One of the parties, patient Geraldine Daniels, alleged that she could not get post-surgical medications after the attack and that all of her medical files were lost or impossible to access during her stay.

Sheneka Frieson, who on behalf of a 7-year-old girl, contended that girl was harmed when the ED turned away most patients and was running a four- or five-hour wait for others. She had experienced a severe allergic reaction which had closed her eyes to swell shut. A nurse allegedly told Frieson that her only options were to take the child to Walgreens or drive to a distant ED.

Another, Kimberly Turner, visited the ED for x-rays days before the ransomware attack hit. She alleges that her follow-up orthopedic treatment was disrupted by the malware.

The fourth plaintiff, Mary Williams, didn’t offer details of how the ransomware attack had harmed her, but contended that her medical records were compromised and her medical care disrupted, the news article reports.

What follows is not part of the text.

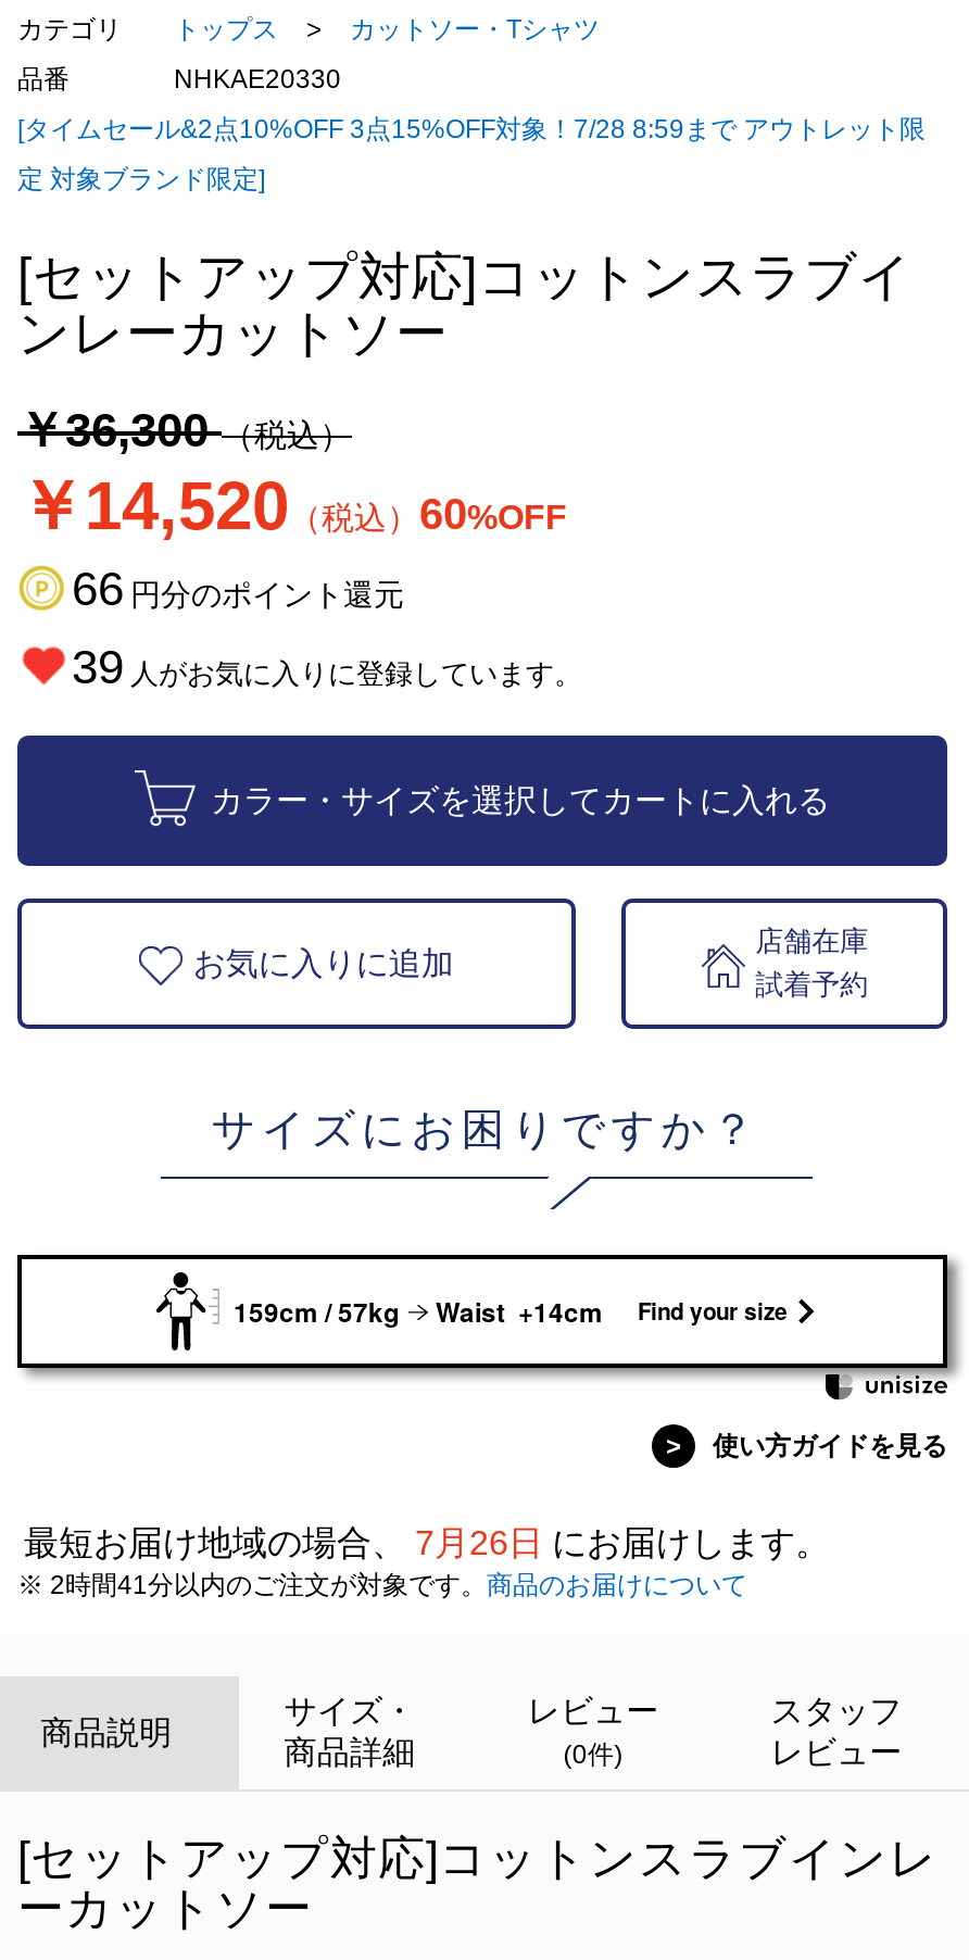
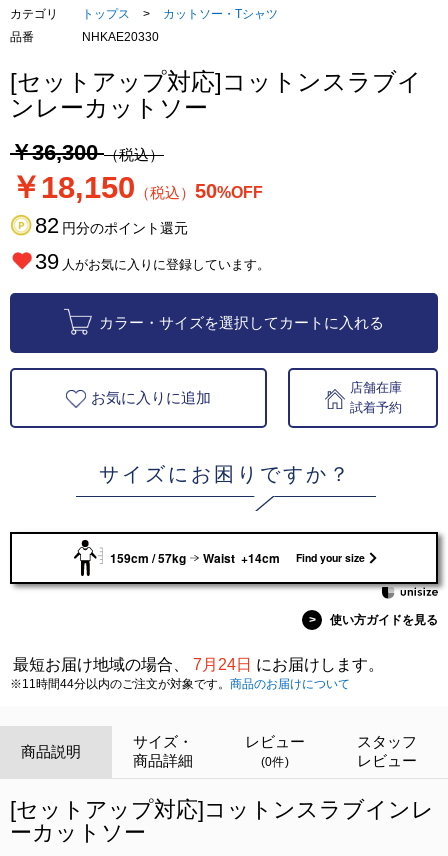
[17,114,926,194] [タイムセール&2点10%OFF 3点15%OFF対象！7/28 8:59まで アウトレット限 | 定 対象ブランド限定] -> none
[17,468,567,544] ￥14,520（税込）60%OFF -> [10,170,263,205] ￥18,150（税込）50%OFF
[72,562,404,616] 66 円分のポイント還元 -> [35,213,188,238] 82 円分のポイント還元
[17,1524,830,1600] 最短お届け地域の場合、7月26日にお届けします。 | ※ 2時間41分以内のご注文が対象です。商品のお届けについて -> [10,656,384,691] 最短お届け地域の場合、7月24日にお届けします。 | ※11時間44分以内のご注文が対象です。商品のお届けについて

The suit stems from an October 1 ransomware attack which forced the three facilities to close to all but the most critical new patients. The attack involved Ryuk ransomware code, malware which damages about one in every eight files it encrypts, according to an article in HealthcareITNews.

During the critical period after the attack, the hospitals asked ambulances to take patients to other hospitals if possible and warned that patients arriving at their emergency departments might be transferred to other hospitals once stabilized. The closures lasted 10 days.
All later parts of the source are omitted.